Yandri menilai TNI memiliki keunggulan teknis dan jaringan yang luas hingga ke tingkat Babinsa, sehingga dapat mempercepat pelaksanaan proyek.

Namun, pengamat menilai pelibatan TNI dalam proyek ekonomi sipil perlu diatur ketat agar tidak menimbulkan potensi tumpang tindih peran dan militerisasi kebijakan ekonomi desa.

Kritik DPR: Dana Desa Bukan Jaminan

Skema jaminan dana desa menuai kritik keras dari Ketua Komisi V DPR RI, Lasarus. Ia menilai kebijakan tersebut berisiko menambah beban pemerintahan desa yang selama ini sudah menghadapi kompleksitas pengelolaan anggaran.

“Saya kurang setuju menjadikan dana desa sebagai beban untuk pinjaman koperasi dari Bank Himbara. Dana desa itu punya peruntukan khusus,” ujar Lasarus di Jakarta (20/8/2025).

Menurutnya, penggunaan dana desa sebagai penjamin pinjaman bisa menimbulkan kebingungan soal keanggotaan koperasi dan tanggung jawab finansial masyarakat desa.

“Kalau dana desa jadi penjamin, berarti seluruh masyarakat otomatis anggota koperasi. Padahal modalnya hanya Rp3 miliar untuk ribuan penduduk desa—apakah itu cukup?” tambahnya.
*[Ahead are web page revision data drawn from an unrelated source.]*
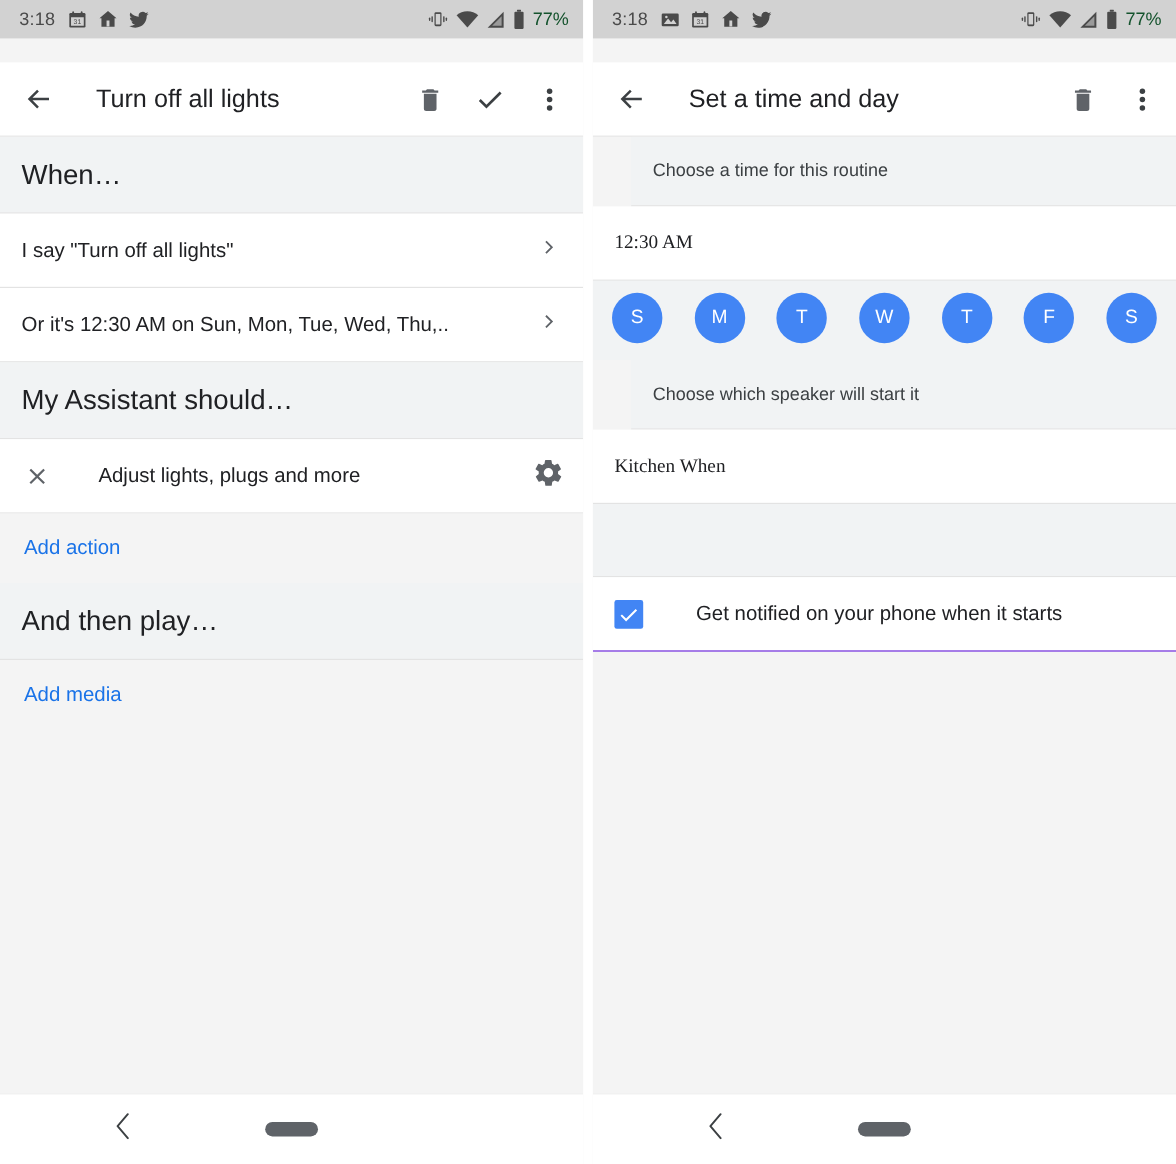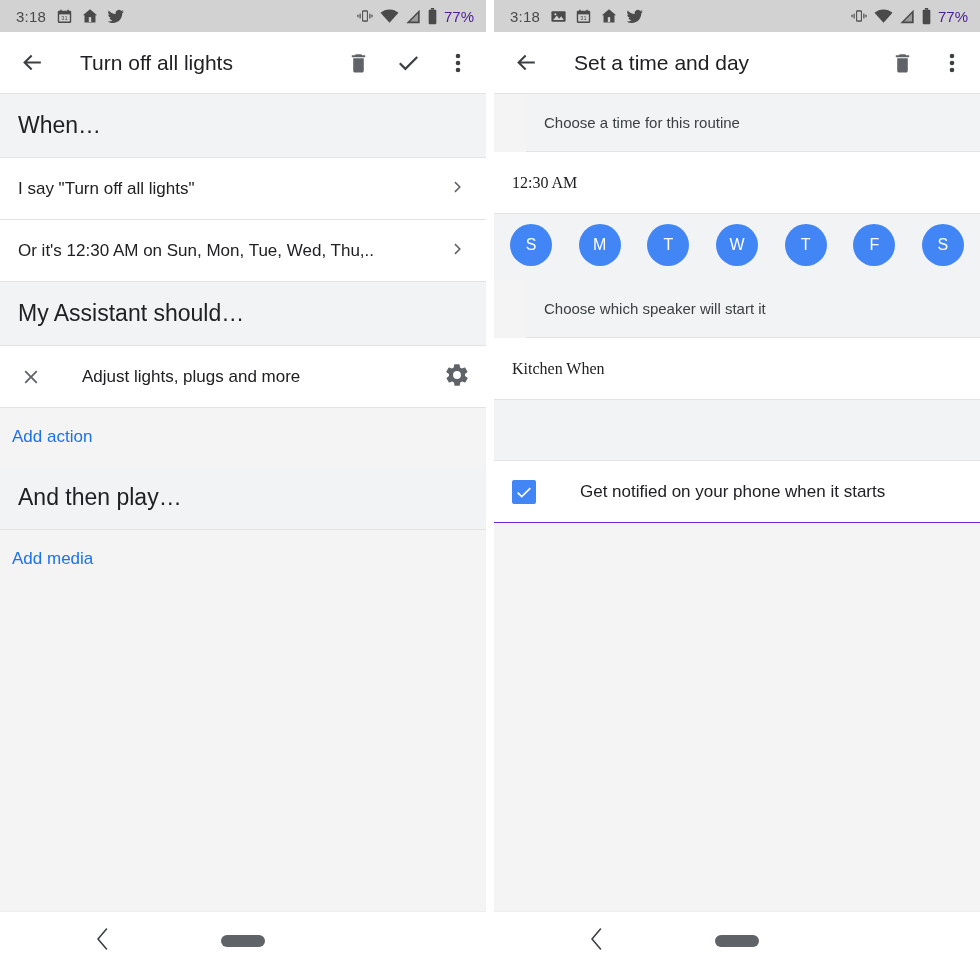--- a/index.html
+++ b/index.html
@@ -43,7 +43,7 @@
   }
   .sb-left-icons { display: flex; align-items: center; gap: 8px; }
   .sb-right { margin-left: auto; display: flex; align-items: center; gap: 6px; }
-  .sb-pct { font-size: 15px; color: #4c1d95; margin-left: 0; }
+  .sb-pct { font-size: 15px; color: #14532d; margin-left: 0; }
   .sb-icon { display: inline-flex; align-items: center; justify-content: center; }
 
   

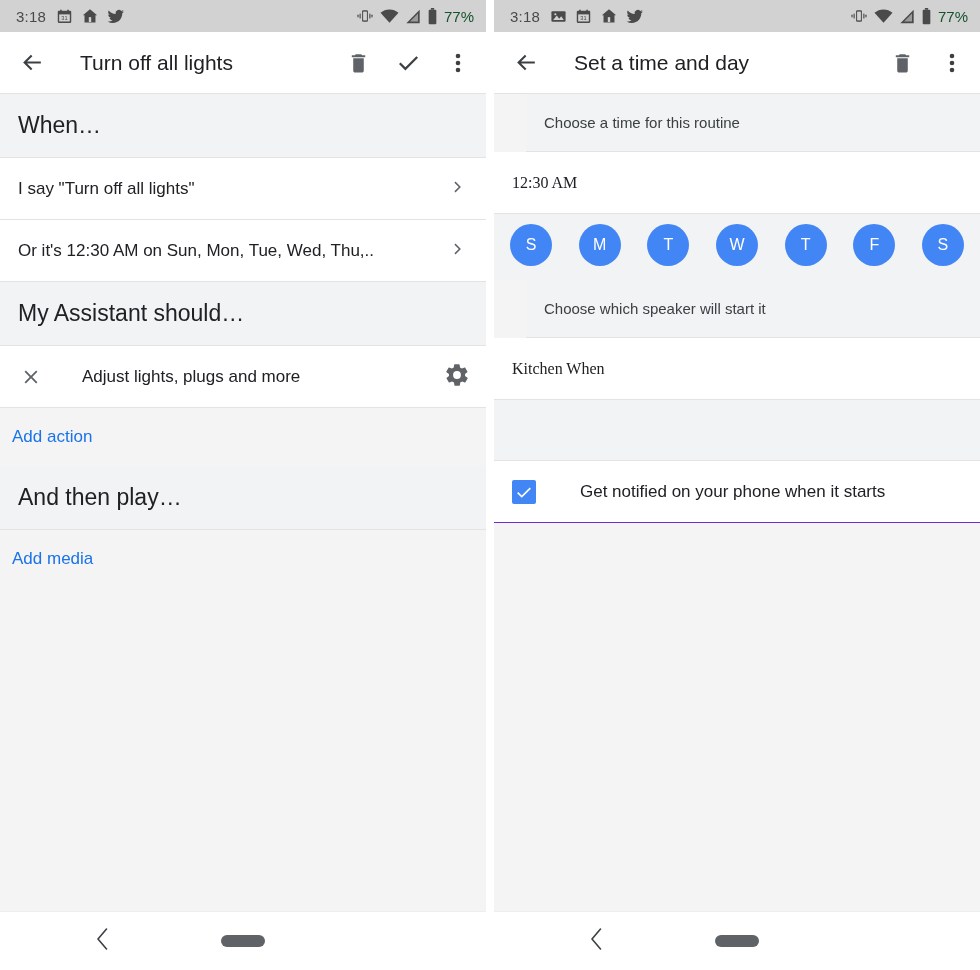--- a/index.html
+++ b/index.html
@@ -56,6 +56,7 @@
     box-sizing: border-box;
     flex: 0 0 auto;
     border-bottom: 1px solid #e3e3e3;
+    margin-top: 20px;
   }
   .appbar-title {
     font-size: 21px;

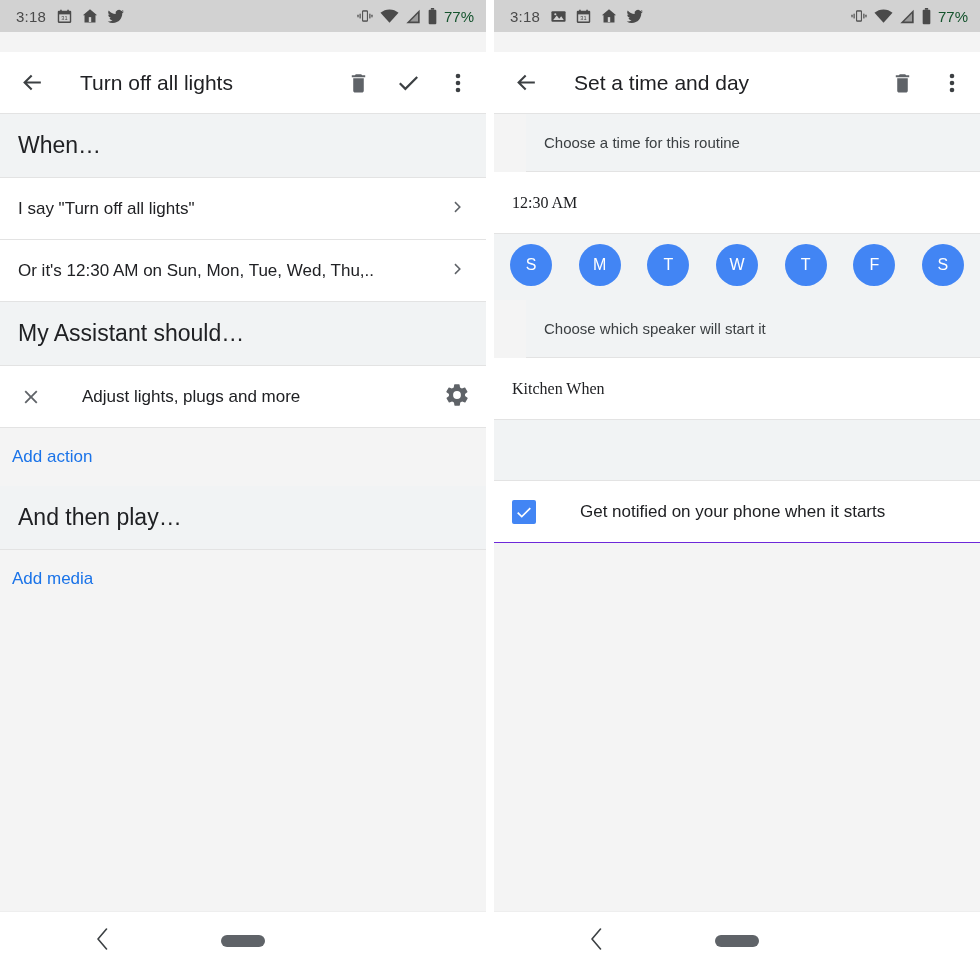--- a/index.html
+++ b/index.html
@@ -107,7 +107,7 @@
     min-height: 58px;
     display: flex;
     align-items: center;
-    padding: 0 12px;
+    padding: 0 20px;
     box-sizing: border-box;
   }
   .link-text { font-size: 17px; color: #1a73e8; }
Jaring Pengaman atau Jerat Baru?

Mendes Yandri Susanto sebelumnya menegaskan bahwa dana desa hanya akan digunakan sebagai jaring pengaman jika koperasi gagal membayar cicilan pinjaman. Dana tersebut tidak akan dicatat sebagai utang baru bagi koperasi.

“Kalau gagal bayar, koperasi tidak punya kewajiban mengembalikan kepada desa. Itu bentuk dukungan pemerintah untuk menyelamatkan koperasi,” jelas Yandri (13/8/2025).

Namun, sejumlah analis fiskal memperingatkan bahwa skema tersebut berpotensi mendorong moral hazard karena meniadakan kewajiban koperasi untuk bertanggung jawab secara penuh terhadap pinjaman yang digunakan.

Antara Percepatan dan Akuntabilitas

Program Koperasi Merah Putih yang melibatkan 80 ribu unit koperasi di seluruh Indonesia menjadi salah satu agenda prioritas dalam RAPBN 2026. Dengan nilai proyek yang sangat besar dan lintas sektor, transparansi sumber dana dan mekanisme akuntabilitas menjadi kunci keberhasilannya.

Pelibatan Agrinas, TNI, dan penggunaan dana desa memang mempercepat pembangunan, namun di sisi lain menimbulkan pertanyaan tentang batas tanggung jawab keuangan antar lembaga.

Apakah percepatan fisik koperasi ini akan benar-benar memperkuat ekonomi desa, atau justru membuka potensi konflik keuangan baru di tingkat lokal — masih perlu waktu untuk membuktikannya.